[Edit difference data]
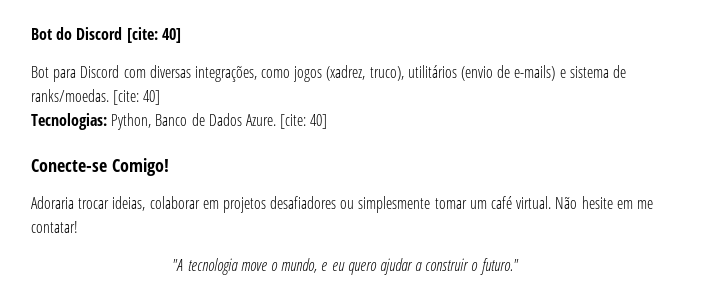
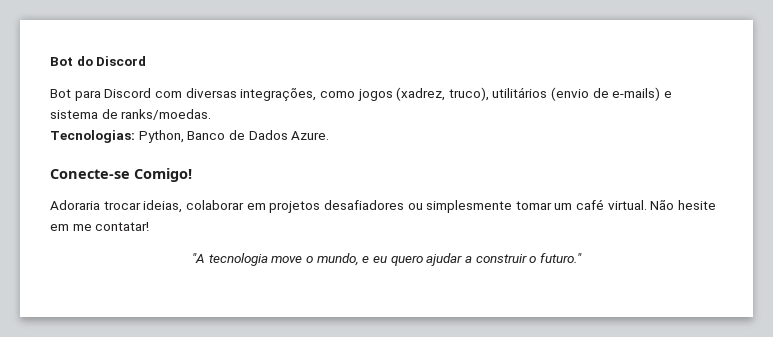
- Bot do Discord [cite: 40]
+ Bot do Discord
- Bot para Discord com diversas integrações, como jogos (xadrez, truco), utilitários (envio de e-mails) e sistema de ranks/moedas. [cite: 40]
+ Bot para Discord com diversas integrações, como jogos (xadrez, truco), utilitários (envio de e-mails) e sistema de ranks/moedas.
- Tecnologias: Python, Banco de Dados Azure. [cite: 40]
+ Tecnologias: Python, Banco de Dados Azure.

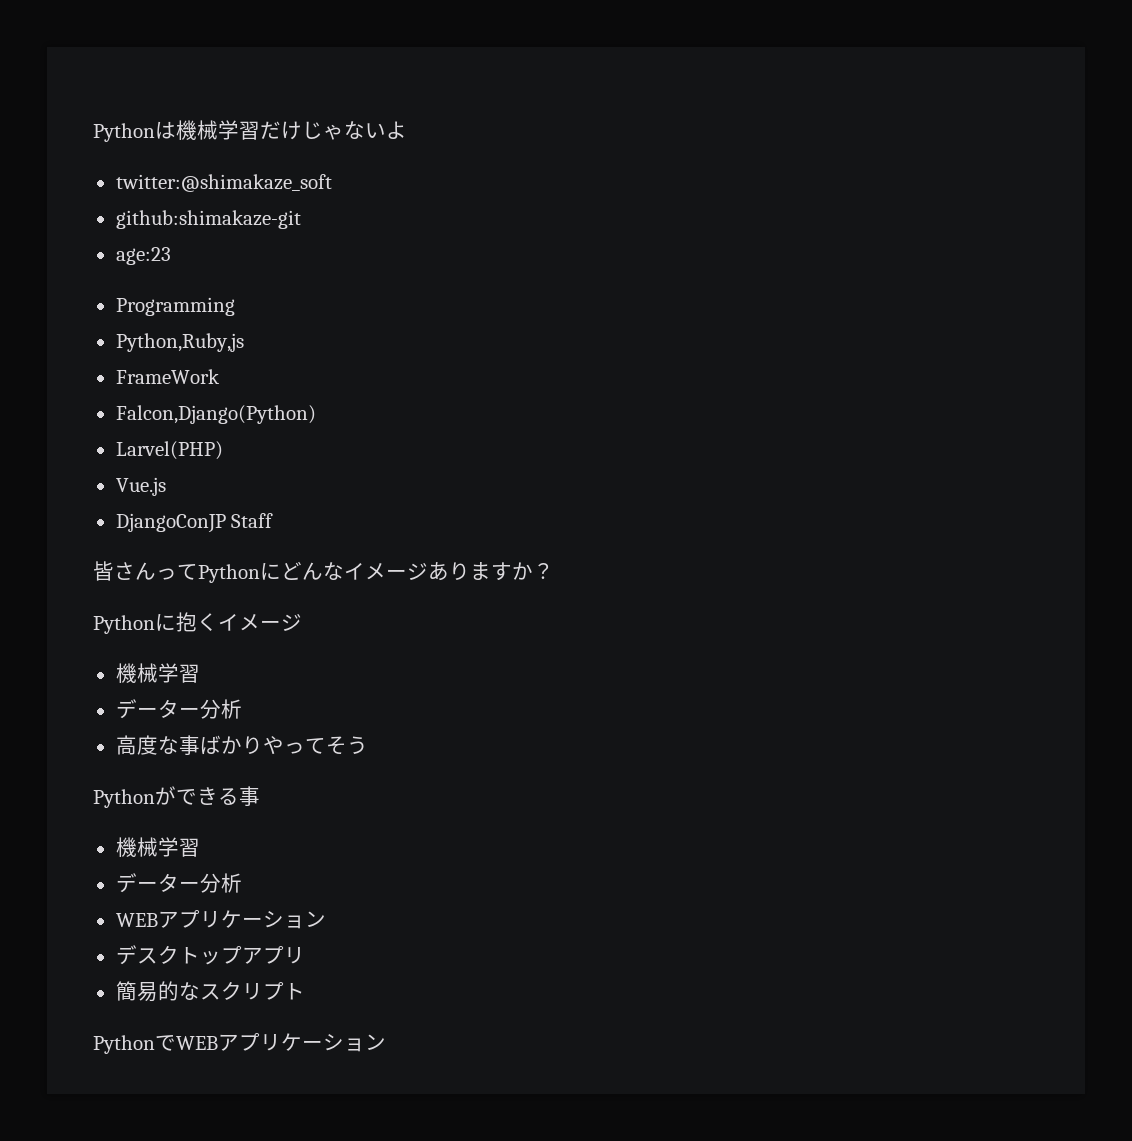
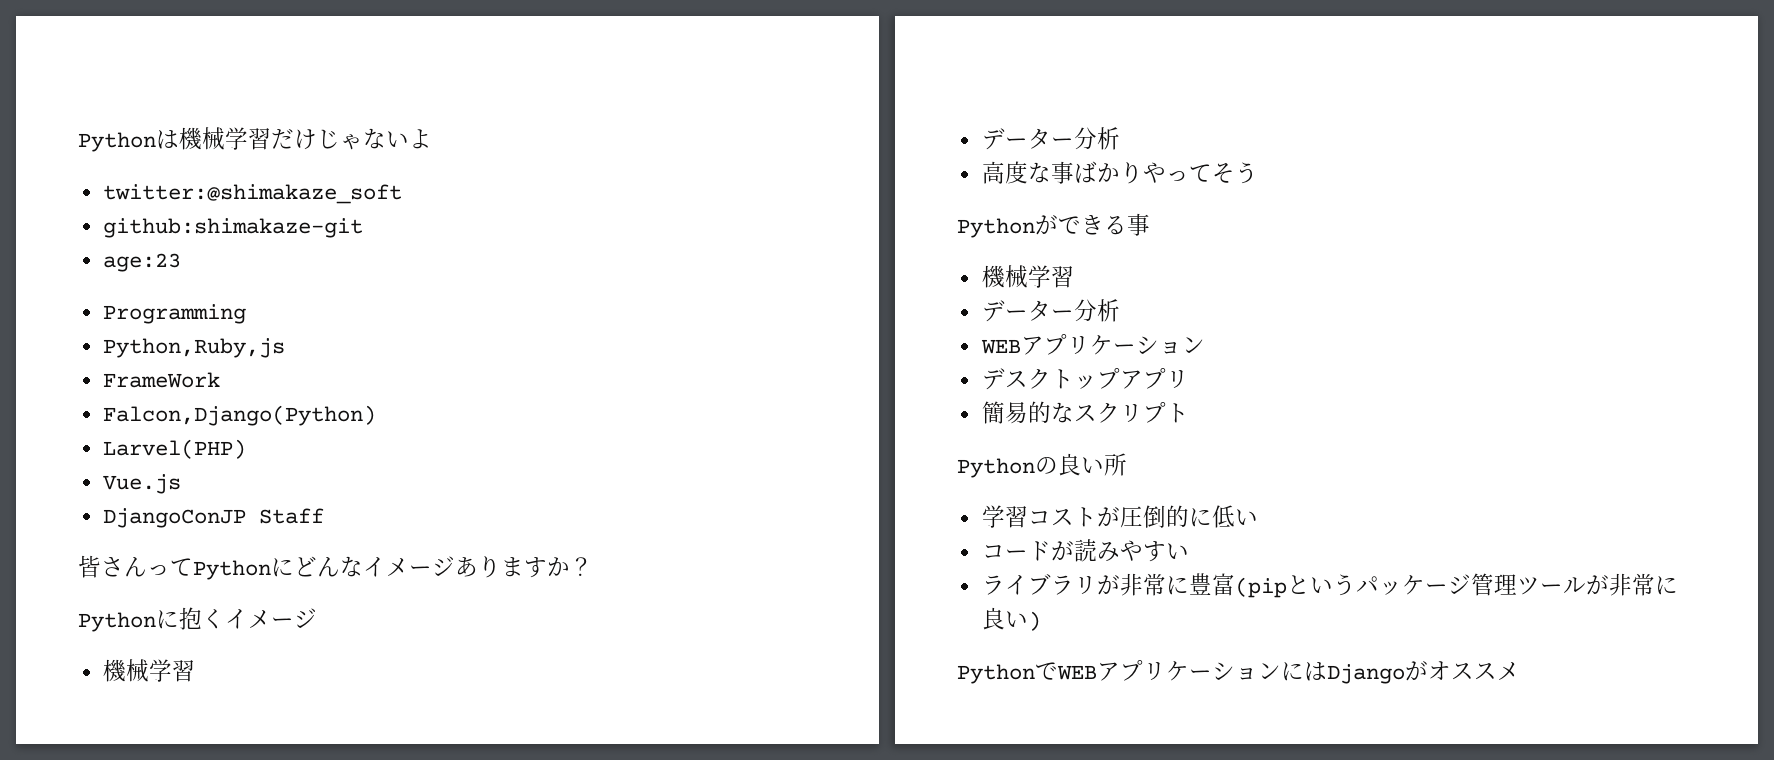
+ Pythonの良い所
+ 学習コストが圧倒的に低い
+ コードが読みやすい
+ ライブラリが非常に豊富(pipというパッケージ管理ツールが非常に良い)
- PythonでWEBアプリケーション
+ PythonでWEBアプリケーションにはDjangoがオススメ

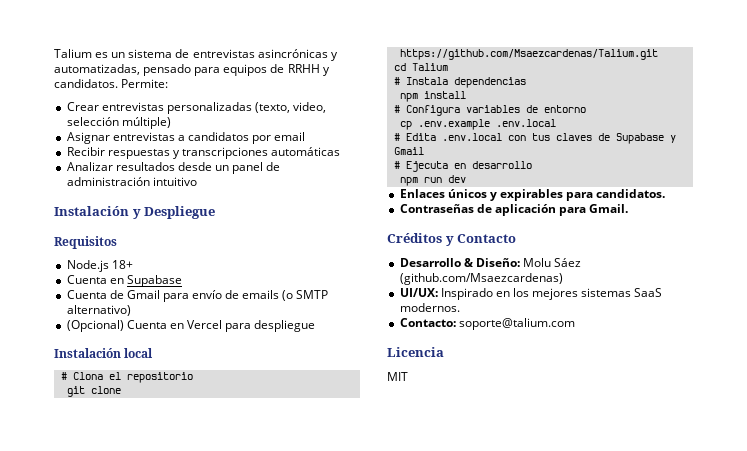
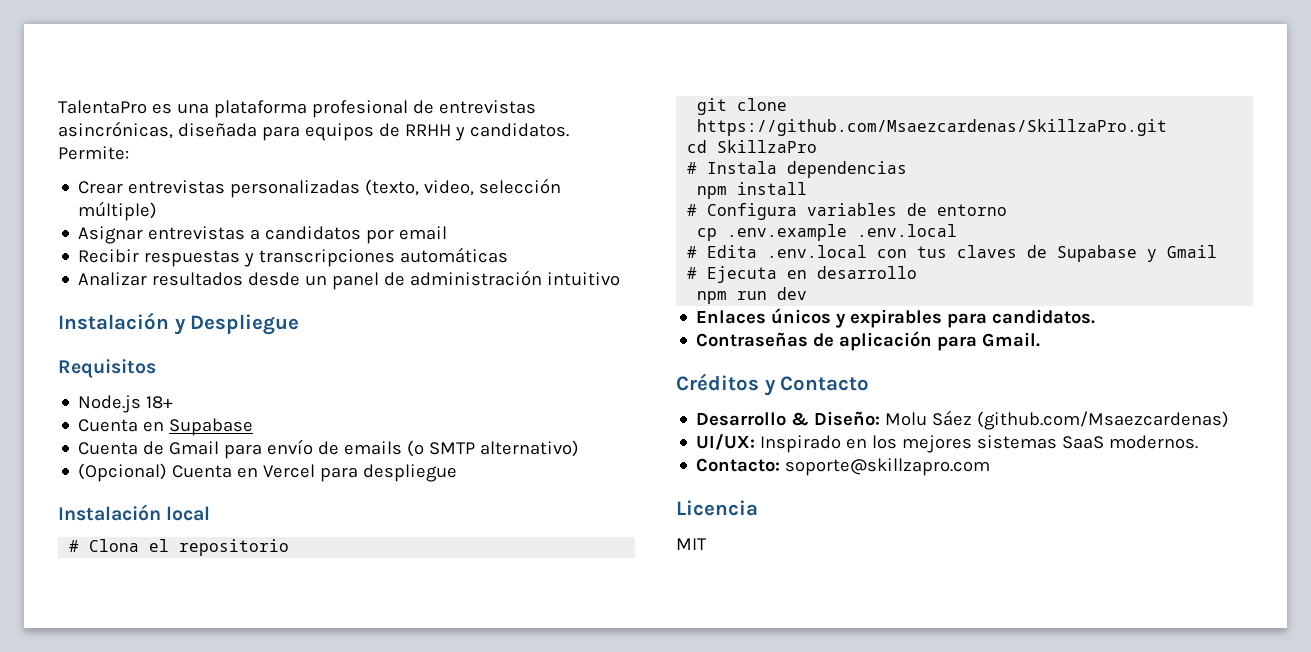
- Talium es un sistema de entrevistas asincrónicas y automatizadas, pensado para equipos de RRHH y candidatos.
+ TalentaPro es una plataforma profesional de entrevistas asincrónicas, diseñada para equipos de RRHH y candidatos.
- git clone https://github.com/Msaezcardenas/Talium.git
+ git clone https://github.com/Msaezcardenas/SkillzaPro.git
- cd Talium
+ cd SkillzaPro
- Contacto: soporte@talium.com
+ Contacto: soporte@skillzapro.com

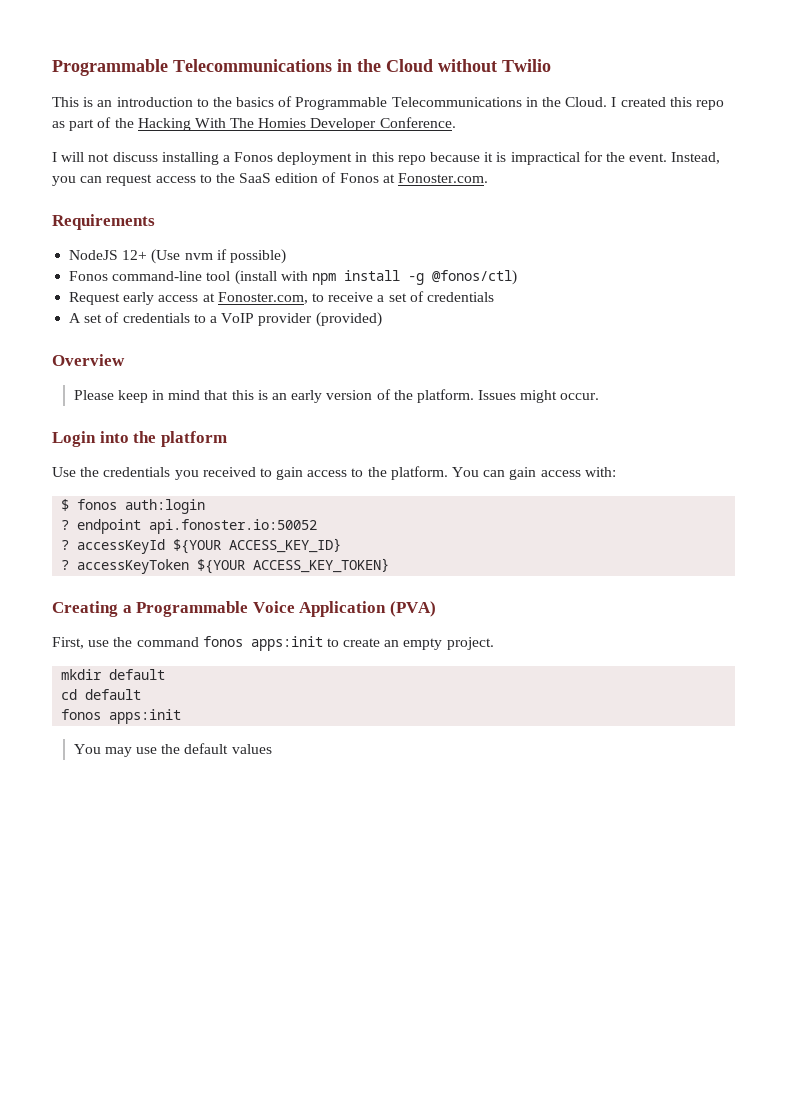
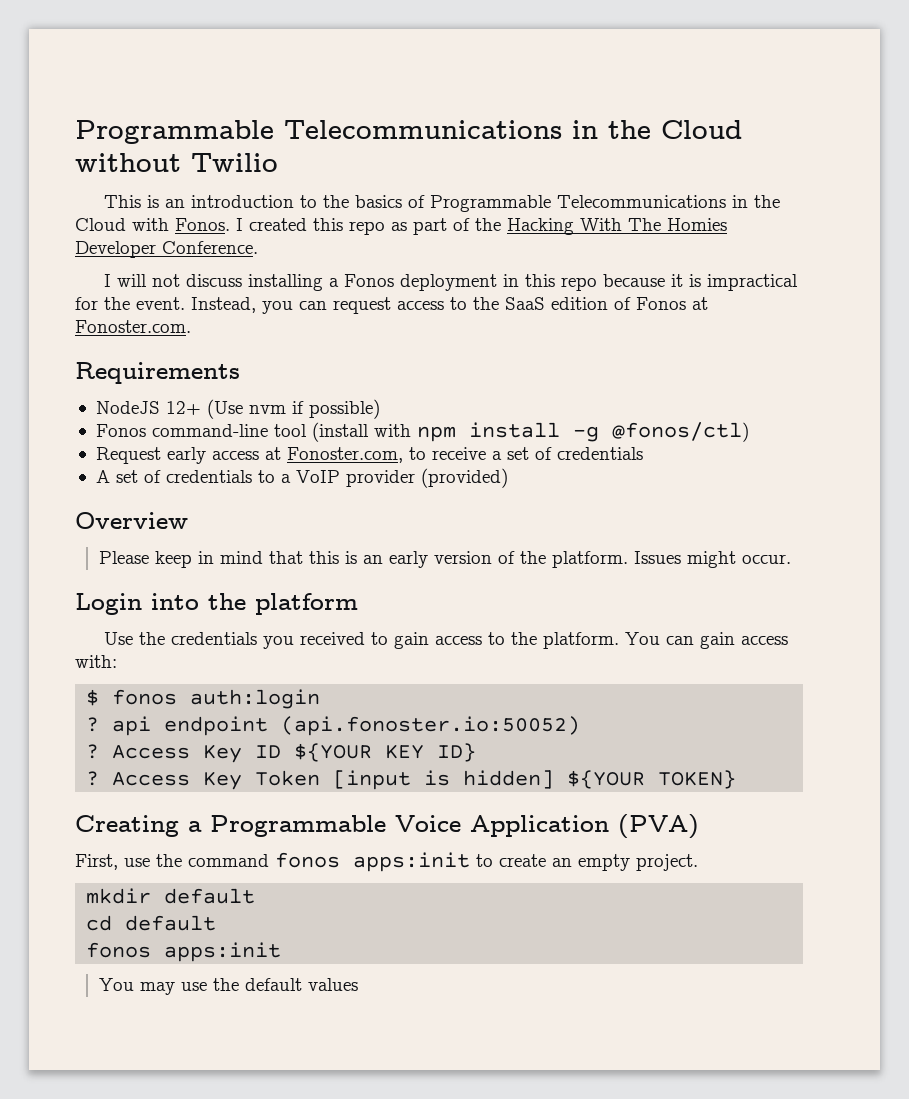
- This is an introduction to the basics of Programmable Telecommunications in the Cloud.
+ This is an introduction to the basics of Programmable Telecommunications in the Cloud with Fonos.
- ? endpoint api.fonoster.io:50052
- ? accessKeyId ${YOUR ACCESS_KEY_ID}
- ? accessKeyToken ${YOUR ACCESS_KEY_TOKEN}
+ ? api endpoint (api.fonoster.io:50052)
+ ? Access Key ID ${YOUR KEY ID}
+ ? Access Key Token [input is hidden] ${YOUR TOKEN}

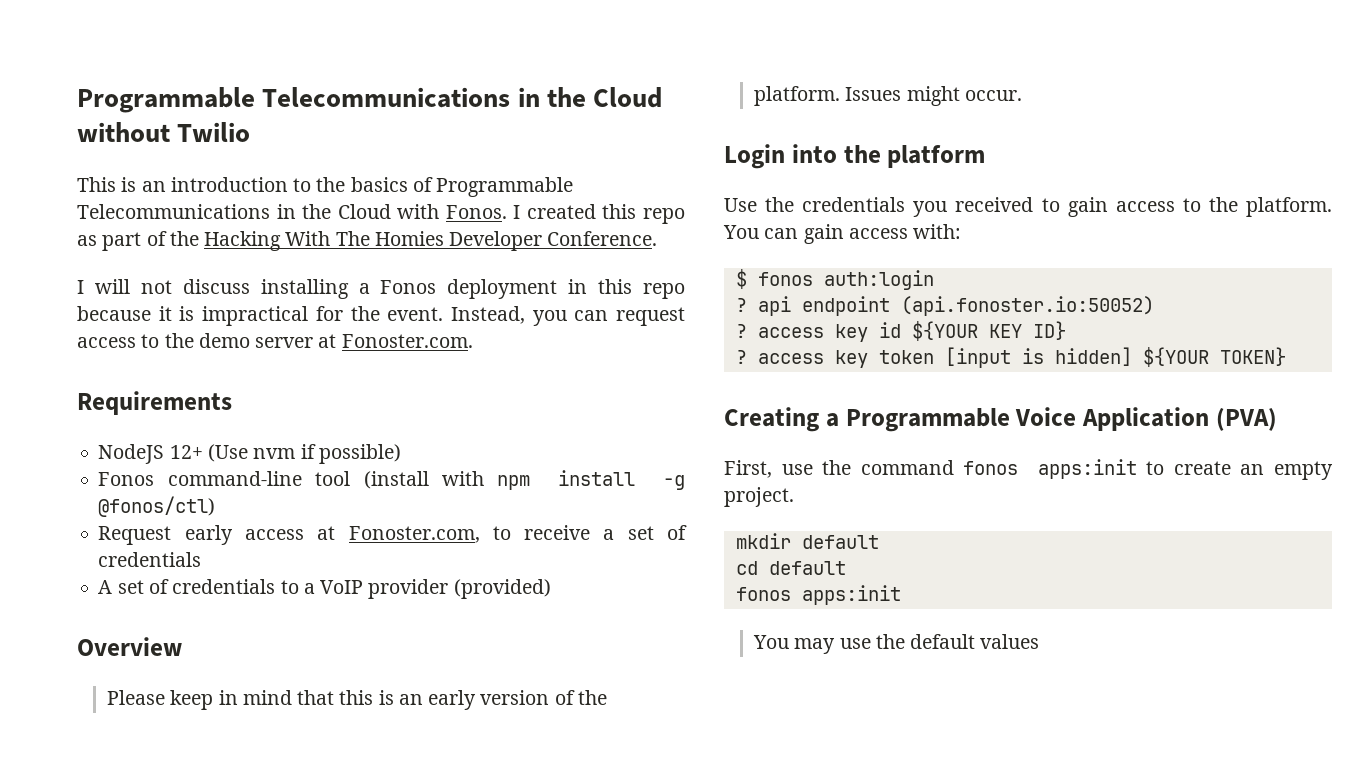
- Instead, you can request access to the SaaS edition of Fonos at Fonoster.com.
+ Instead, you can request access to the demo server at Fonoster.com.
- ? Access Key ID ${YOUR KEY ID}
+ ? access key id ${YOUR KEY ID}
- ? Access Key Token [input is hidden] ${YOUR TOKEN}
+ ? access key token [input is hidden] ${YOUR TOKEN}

Exercise instructions
Your copy must repeat the data word for word and show none of its images.

Solution to this exercise
- Bot do Discord [cite: 40]
+ Bot do Discord
- Bot para Discord com diversas integrações, como jogos (xadrez, truco), utilitários (envio de e-mails) e sistema de ranks/moedas. [cite: 40]
+ Bot para Discord com diversas integrações, como jogos (xadrez, truco), utilitários (envio de e-mails) e sistema de ranks/moedas.
- Tecnologias: Python, Banco de Dados Azure. [cite: 40]
+ Tecnologias: Python, Banco de Dados Azure.

+ Pythonの良い所
+ 学習コストが圧倒的に低い
+ コードが読みやすい
+ ライブラリが非常に豊富(pipというパッケージ管理ツールが非常に良い)
- PythonでWEBアプリケーション
+ PythonでWEBアプリケーションにはDjangoがオススメ

- Talium es un sistema de entrevistas asincrónicas y automatizadas, pensado para equipos de RRHH y candidatos.
+ TalentaPro es una plataforma profesional de entrevistas asincrónicas, diseñada para equipos de RRHH y candidatos.
- git clone https://github.com/Msaezcardenas/Talium.git
+ git clone https://github.com/Msaezcardenas/SkillzaPro.git
- cd Talium
+ cd SkillzaPro
- Contacto: soporte@talium.com
+ Contacto: soporte@skillzapro.com

- This is an introduction to the basics of Programmable Telecommunications in the Cloud.
+ This is an introduction to the basics of Programmable Telecommunications in the Cloud with Fonos.
- ? endpoint api.fonoster.io:50052
- ? accessKeyId ${YOUR ACCESS_KEY_ID}
- ? accessKeyToken ${YOUR ACCESS_KEY_TOKEN}
+ ? api endpoint (api.fonoster.io:50052)
+ ? Access Key ID ${YOUR KEY ID}
+ ? Access Key Token [input is hidden] ${YOUR TOKEN}

- Instead, you can request access to the SaaS edition of Fonos at Fonoster.com.
+ Instead, you can request access to the demo server at Fonoster.com.
- ? Access Key ID ${YOUR KEY ID}
+ ? access key id ${YOUR KEY ID}
- ? Access Key Token [input is hidden] ${YOUR TOKEN}
+ ? access key token [input is hidden] ${YOUR TOKEN}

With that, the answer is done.